AFFLUENCE AU NIVEAU DES PLAGES A chacun ses motivations

Un mois après le mois  béni de Ramadan, les plages de Dakar recouvrent du monde. Des sénégalais comme des étrangers venus de partout, vont passer de bon moments dans certaines plages de Dakar. N’empêche, sur place, il existe des gens qui ne sont que de passage alors que d’autres ne sont là que pour leur séance d’entrainement.plage_dk

13h à la plage de BCEAO à Yoff. Il règne une ambiance particulière. Des vas et vient incessant de groupes de gens par-ci,  des tentes disséminées ça et là, des restaurants en paille, des parasols le tout dans une ambiance marquée par de la musique rythmique,  accueillent le visiteur. Devant le resto d’Awa Camara, des tables remplies de bouteilles de boissons, de l’eau de source, l’odeur de poulets rôtis nous agresse les narines. Des boites de cigarettes, des bols, des tasses de café entres autres… ornent également le décor…

La vendeuse, de taille moyenne, teint clair, avec un tatouage derrière le bras gauche nous confie: «au fait, pendant le Ramadan, les gens fréquentaient très peu la plage. Mais depuis le lendemain de la fête de korité, les gens affluent les plages.» Aussi, «de notre côté, nous faisons le maximum pour venir très tôt le matin pour commencer le boulot. Nous nous frottons les mains», jubile-t-elle.

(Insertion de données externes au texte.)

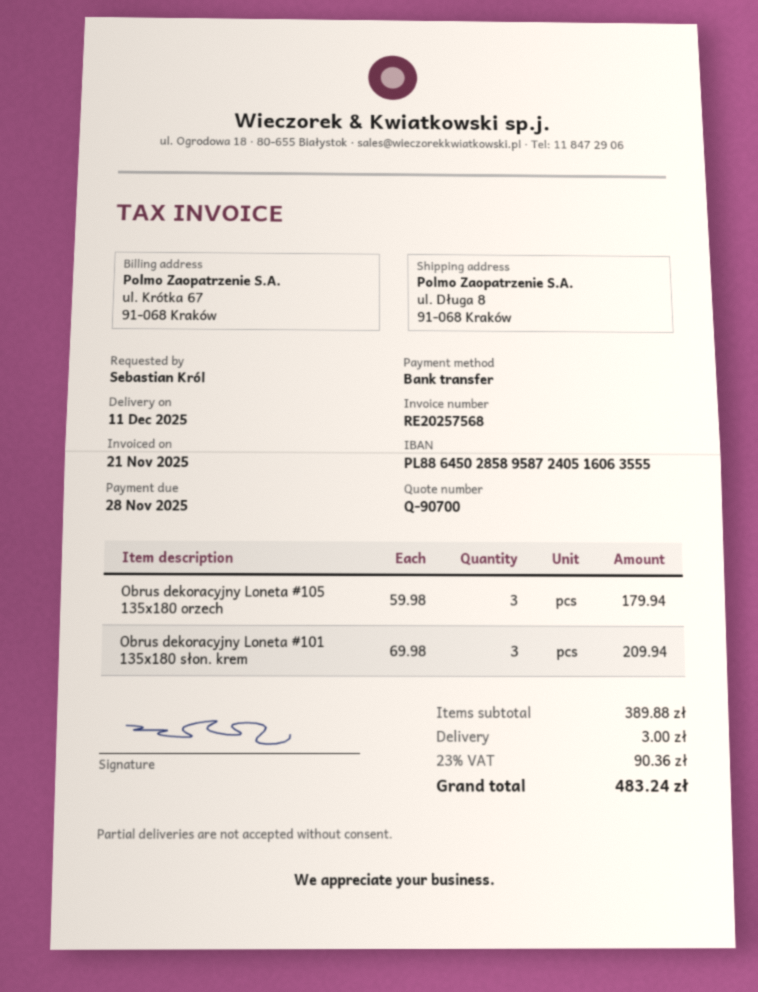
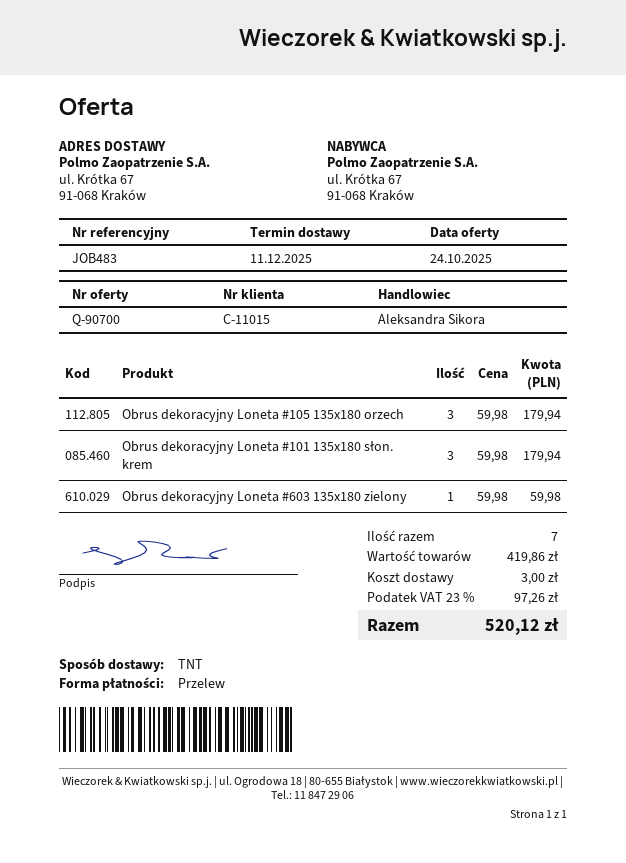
ship to: ul. Długa 8, 91-068 Kraków -> ul. Krótka 67, 91-068 Kraków
Obrus dekoracyjny Loneta #101 135x180 słon. krem: 3 x 69.98 = 209.94 -> 3 x 59.98 = 179.94
Obrus dekoracyjny Loneta #603 135x180 zielony: none -> 1 x 59.98 = 59.98
subtotal: 389.88 -> 419.86
tax: 23% = 90.36 -> 23% = 97.26
total: 483.24 -> 520.12

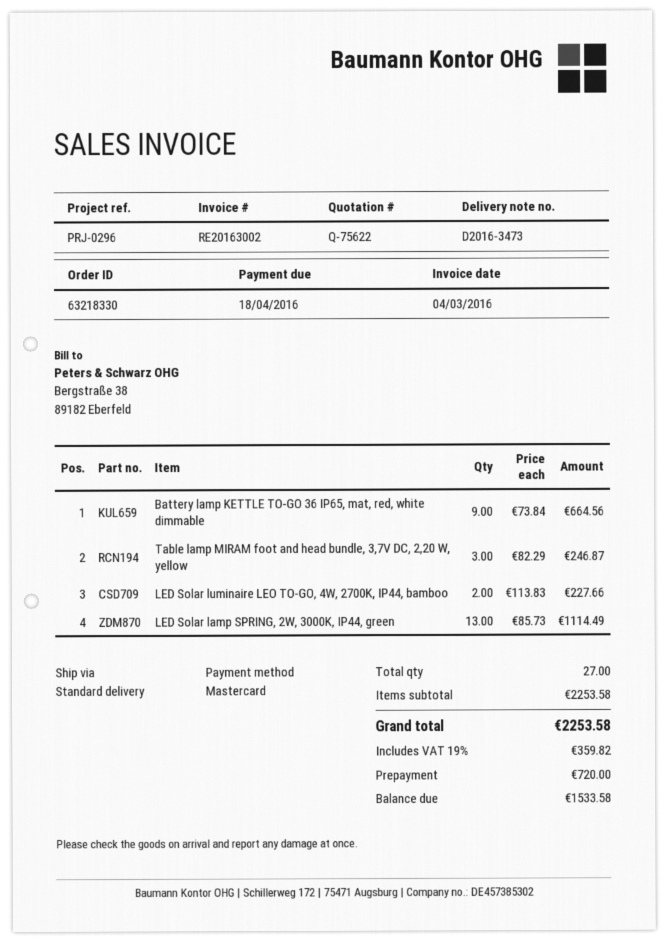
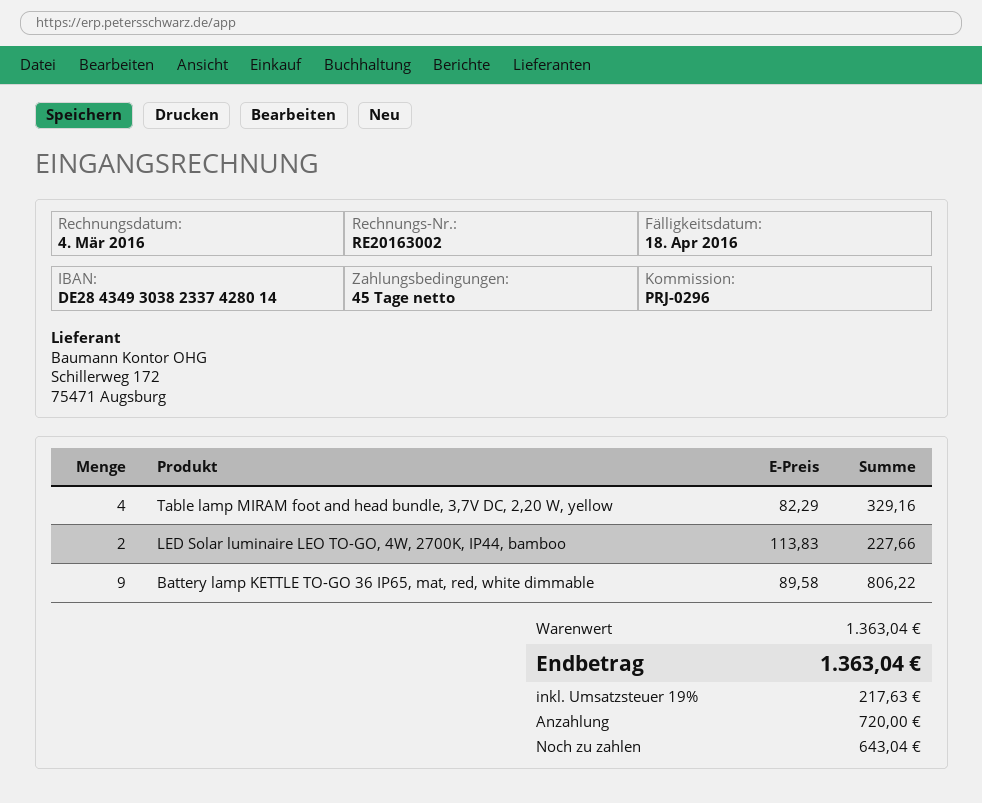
Battery lamp KETTLE TO-GO 36 IP65, mat, red, white dimmable: 9 x 73.84 = 664.56 -> 9 x 89.58 = 806.22
Table lamp MIRAM foot and head bundle, 3,7V DC, 2,20 W, yellow: 3 x 82.29 = 246.87 -> 4 x 82.29 = 329.16
LED Solar lamp SPRING, 2W, 3000K, IP44, green: 13 x 85.73 = 1114.49 -> none
subtotal: 2253.58 -> 1363.04
tax: 19% = 359.82 -> 19% = 217.63
total: 2253.58 -> 1363.04
balance: 1533.58 -> 643.04

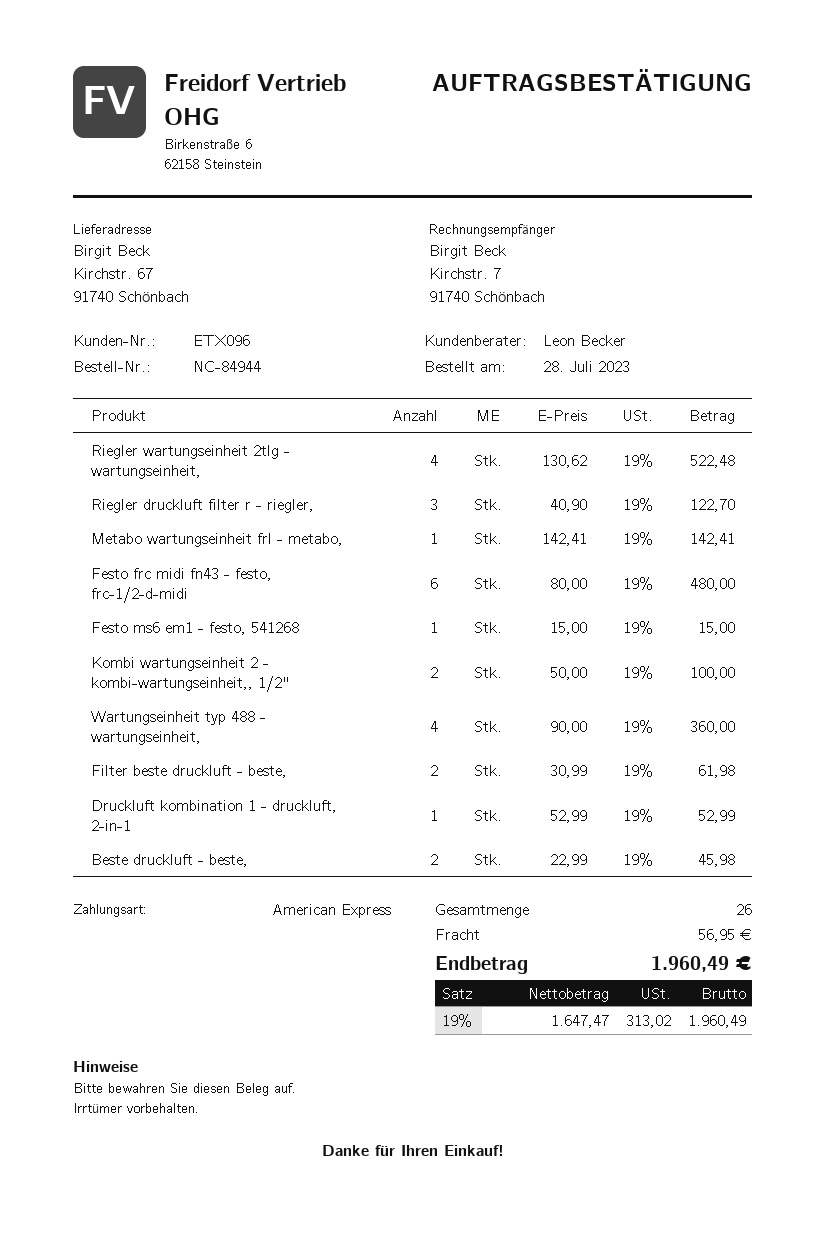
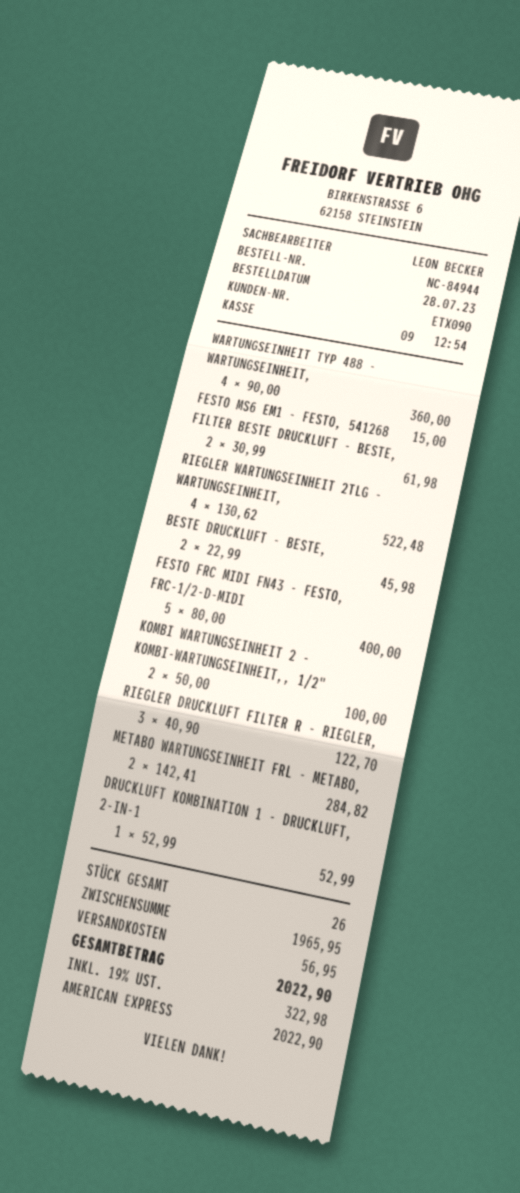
customer number: ETX096 -> ETX090
Metabo wartungseinheit frl - metabo,: 1 x 142.41 = 142.41 -> 2 x 142.41 = 284.82
Festo frc midi fn43 - festo, frc-1/2-d-midi: 6 x 80.00 = 480.00 -> 5 x 80.00 = 400.00
tax: 19% = 313.02 -> 19% = 322.98
total: 1960.49 -> 2022.90

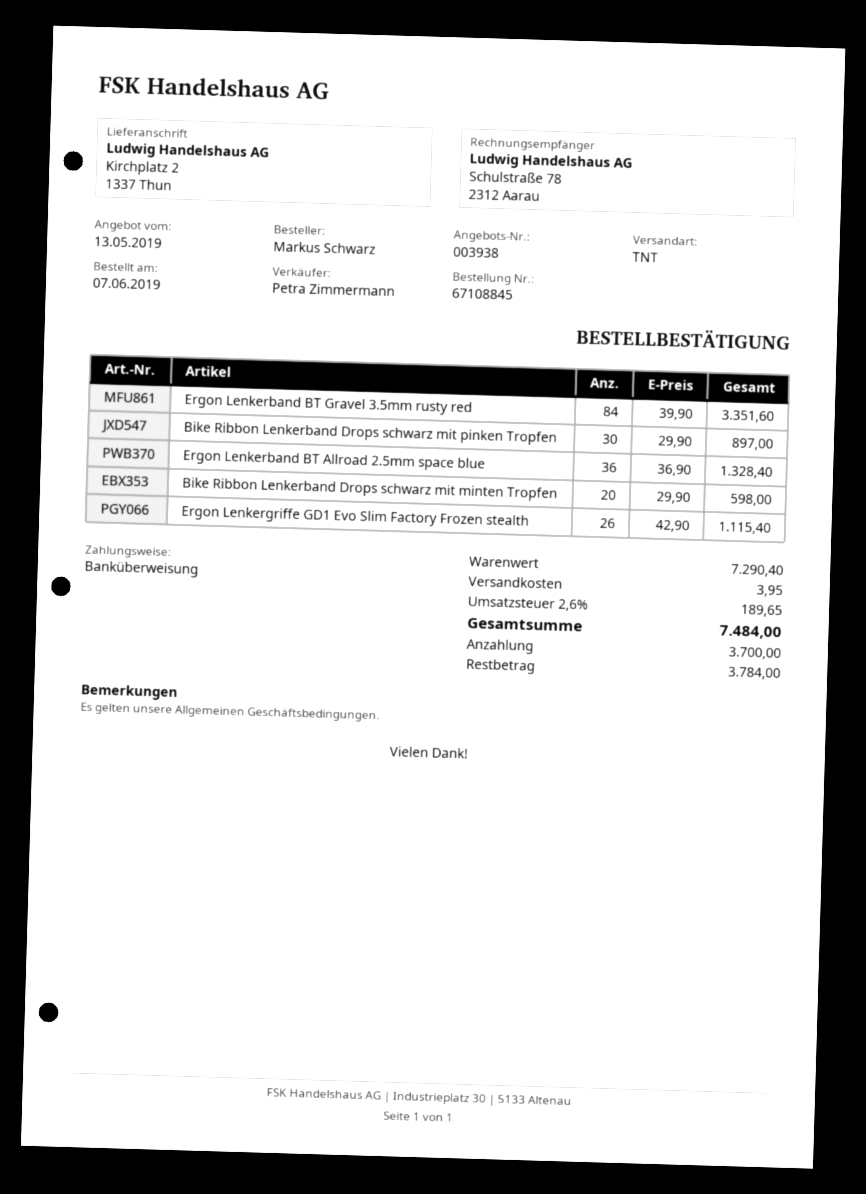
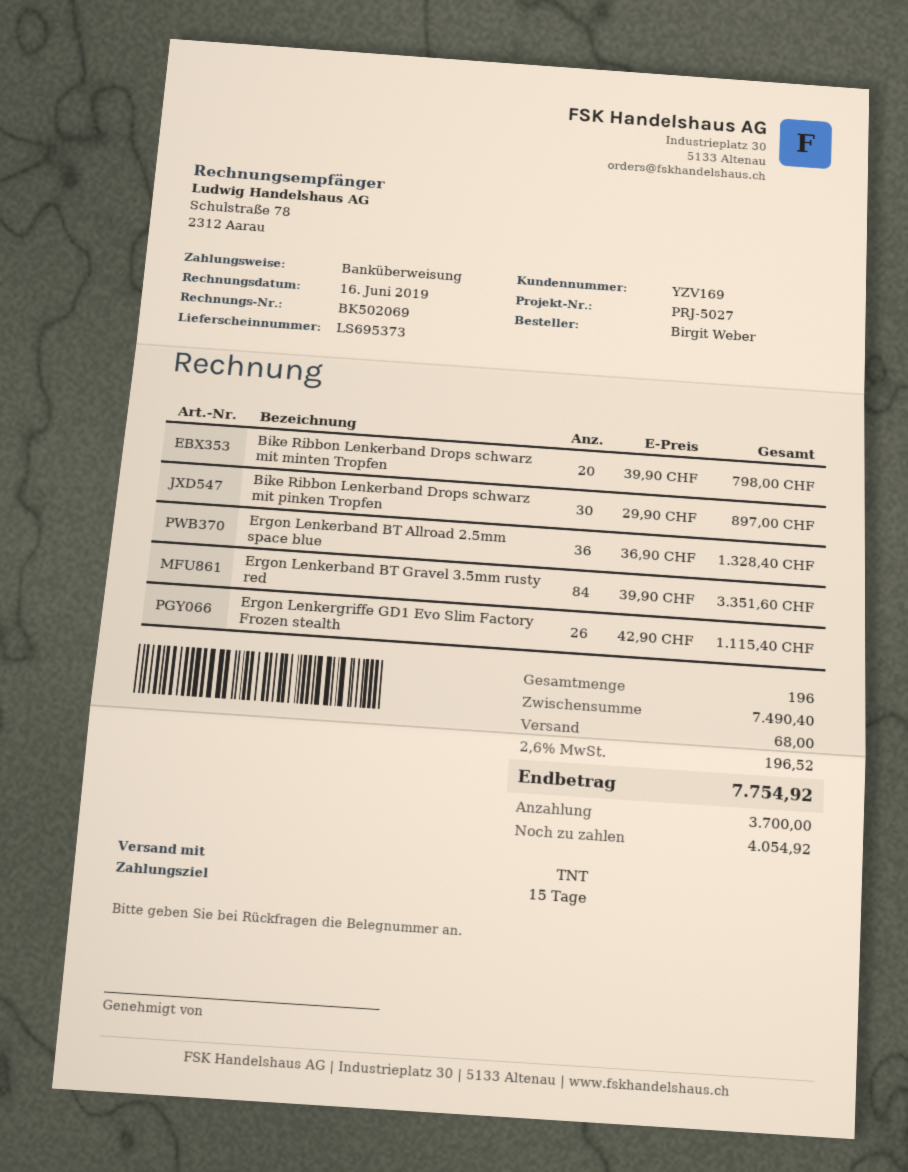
ordered by: Markus Schwarz -> Birgit Weber
Bike Ribbon Lenkerband Drops schwarz mit minten Tropfen: 20 x 29.90 = 598.00 -> 20 x 39.90 = 798.00
subtotal: 7290.40 -> 7490.40
shipping: 3.95 -> 68.00
tax: 2.6% = 189.65 -> 2.6% = 196.52
total: 7484.00 -> 7754.92
balance: 3784.00 -> 4054.92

Les opérations de déguerpissement tous les jours à partir de 19h, au niveau des plages, sous l’ordre du préfet de Dakar, n’y feront rien.  Les plages restent animées avec le même décor d’antan ou presque.

Un peu plus loin, Baye Amar, au teint noir, casquette baissée, vêtu d’un «pantacourt» (pantalon court) assorti d’un maillot jaune-bleu. Interpellé sur le sujet du jour explique: « moi, je viens souvent à la plage pour m’entrainer et puis rentrer chez moi. Il y a des jours où je viens avec des amis, histoire de nous revoir et puis bavarder».

A coté de lui, Tiéné, comme l’appellent les proches, abonde dans le même sens. «J’éprouve vraiment du plaisir à fréquenter la  plage. Que ce soit les vacances ou pendant l’année scolaire, j’y vais», dit cet homme.

Après cette plage, cap sur celle du virage sur la route de l’aéroport. A l’image des autres plages de la capitale sénégalaise, le virage vit au rythme des vacances. Ici, des voitures avec des sonorisations, des concerts organisés, des concours de Battle danse, le rugby, match de football… animent le rivage.

Trouvée en pleine discussion avec des amis avec qui il joue à la carte, Nafi, cette collégienne, vêtue d’un maillot de bain deux pièces de couleur blanche avec des fleurs dessus se précipite de nous raconter son bon moment à la plage. «Depuis le surlendemain de la fête de korité, je viens passer la journée avec des amis ici. Des fois, c’est avec mon mec, mais en cachette. On vient presque chaque samedi, pour manger du ‘’lakkeu dieunn’’ (poissons grillés)», note-t-elle un jus de fruits à la main droite tout en riant.

A quelques encablures de là, à la plage de Ngor, c’est le même constat. Stéphanie, une belge de 32 ans, cheveux tirés par derrière, en compagnie de ses enfants est logée dans la même enseigne. «Presque, tous les week-end, je viens à la plage avec mes enfants. Durant toute la semaine, je suis prise par le boulot», dit-t-elle avec un grand sourire.

Ici, le décor est un peu particulier: des pirogues pour traverser, des gilets de sauvetage, des tentes un peu partout. Des maîtres nageurs sont là pour vieller au gain. «Nous faisons tous les jours des vérifications pour voir les gens qui vont nager très loin. Par mesure de prudence, toutes les mesures ont été prises pour l’instant», révèle un maître nageur rencontré dans les parages sous le couvert de l’anonymat, vêtu d’un short rouge et siffler de temps en temps.